Dear Hooligans,
Congratulations, children, somehow you continue to find ways to take all of the fun and joy out of our winter celebration of war with the Woodland Fairies. It seems to us that the one thing you two children are good at is ruining our battle plans. We, the gnomes, are starting to think that you two stay up late at night plotting ways to spoil our war efforts. This also makes us think that you were paid to move here by the Woodland Fairies to cause problems for us. We can’t prove this, yet, but we gnomes will discover the truth.
“O great and fair Betrand, what have we done this time to offend you and your army of gnomes?” I WILL TELL YOU WHAT YOU HAVE DONE!
Just the other day it began to snow again. We gnomes rejoiced at this because we had yet another opportunity to attack our foes, those horrible creatures that sound like the singing4 greeting cards when their batteries are dying.

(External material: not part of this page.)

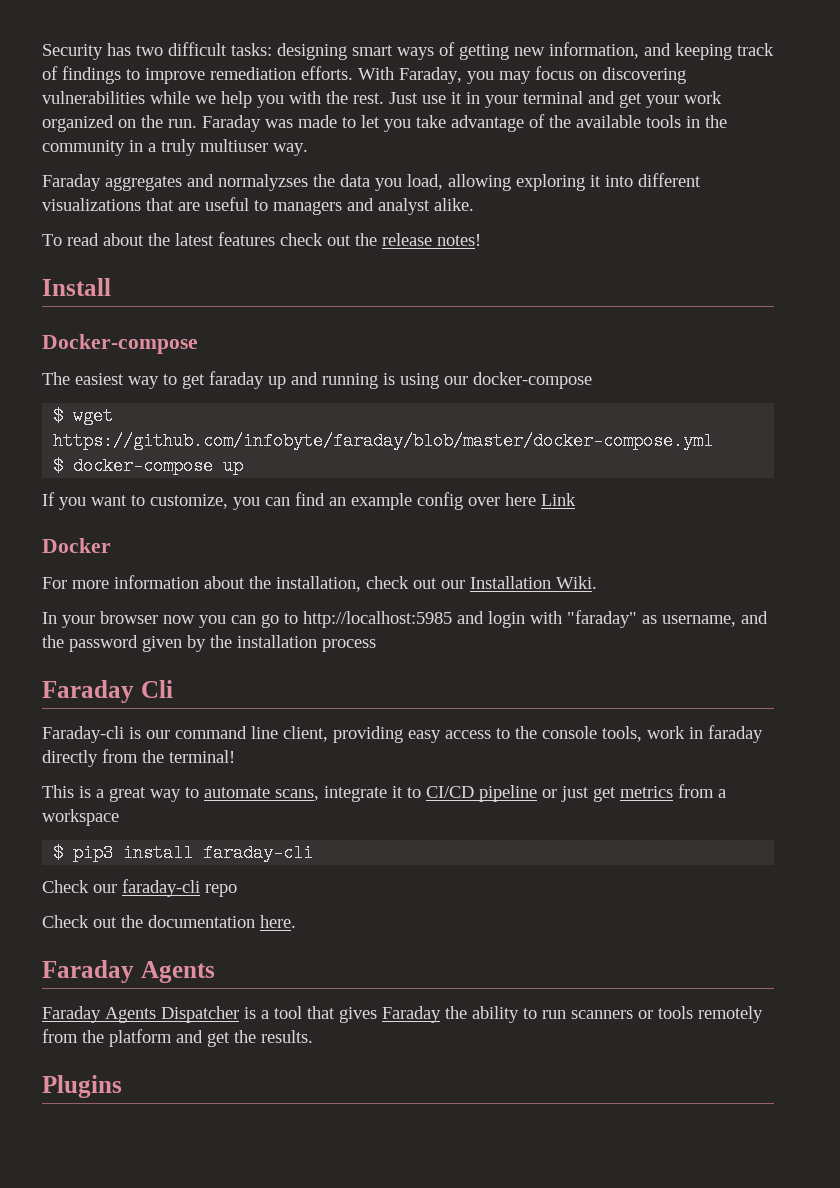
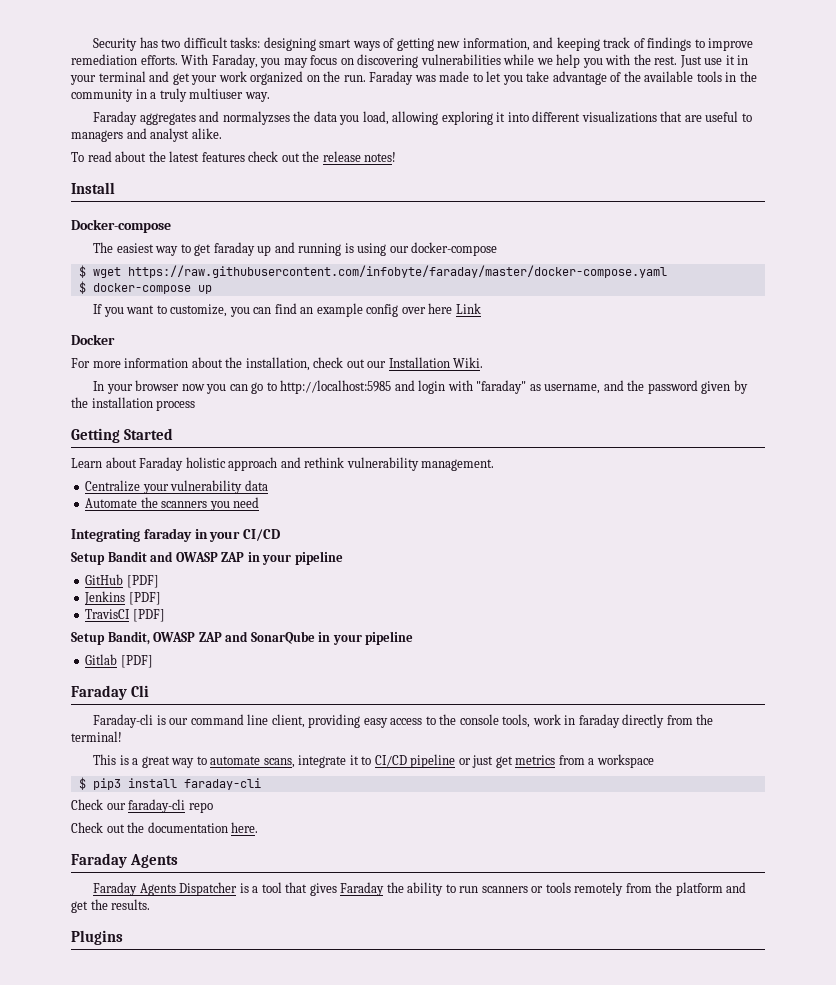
[53,432,714,450] https://github.com/infobyte/faraday/blob/master/docker-compose.yml -> [127,265,667,278] https://raw.githubusercontent.com/infobyte/faraday/master/docker-compose.yaml
(376, 645) none -> [71,428,174,443] [71,457,495,471] [85,480,268,494] [85,497,260,511] [71,528,281,542] [71,551,343,565] [85,574,159,588] [84,591,161,605] [85,609,165,622] [71,631,414,645] [85,654,153,668] // Getting Started // Learn about Faraday holistic approach and rethink vulnerability management. // Centralize your vulnerability data // Automate the scanners you need // Integrating faraday in your CI/CD // Setup Bandit and OWASP ZAP in your pipeline // GitHub [PDF] // Jenkins [PDF] // TravisCI [PDF] // Setup Bandit, OWASP ZAP and SonarQube in your pipeline // Gitlab [PDF]

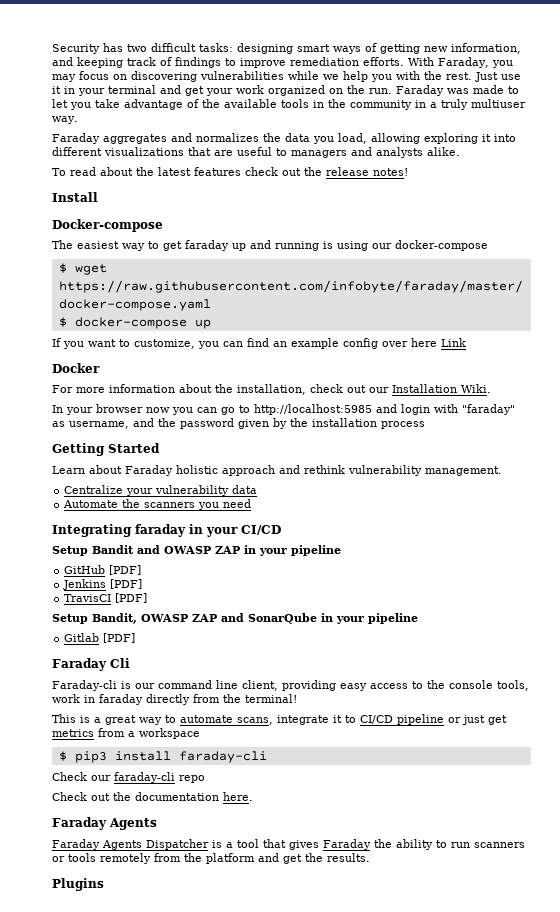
[222,111,290,125] normalyzses -> [196,133,259,142] normalizes
[150,128,190,142] analyst -> [376,147,423,158] analysts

This time instead of building yet another war sled to travel to the Enchanted Fairy Forest we decided to lay a trap for those tone deaf fairies.
Two of our smartest warriors, Homer Hoofboot and the Gnome formerly known as Mr. McBing Bang came up with idea for the entire gnome army to lie in the “backyard” under tents while the snow gently fell. Once all of our tents were covered in snow we would all hold out the fake roses we have spent the last two weeks making.
Woodland Fairies love roses and are drawn to them. Roses don’t grow in the winter so we knew that once one of these annoying creatures saw the rose they would go and get the rest of their buzzing busybody friends so that they could hover over the flowers and make up songs about the flowers all day long.
While, we the gnomes, despise all fairy singing and song writing because two rabbits who have hung upside down all day long and a seven legged spider could write better songs than those clowns, this gave us the perfect chance for attack.
What these clueless flying pests would not know is that our fake flowers actually contained our special blend of pickle juice, rotten banana peels, and squirrel toots. Once the fairies got close enough to the flowers, we would use the flowers to hose them down with the foul smelling liquid. They would all stink so bad that they would have to spend a week in a bath. This would mean that we the gnomes would have at least one week of peace and quiet with NO SINGING!
So what happened this time? Well, you children decided that it would be a fun idea to ride your bikes down the hill through the perfect snow where we lay hiding in our trap. In doing this you were successful at exposing our hiding spot to the fairies.
When the fairies saw how angry we were at being found they gathered up and sang a song about why we should be happy. It was the worst song we have ever heard. Several gnomes even stuck dirt and leaves in their ears so that they never have to hear that song again.
You children also succeeded in driving right over one of our brave warriors. His name used to be Flingdring the Fearless, but now thanks to you, he is called Flingdring the Flattened.
As yet another token of our absolute disgust with your actions you will find that your bicycles no long have circles for wheels. We worked all night and made them in to squares. Good luck riding them now.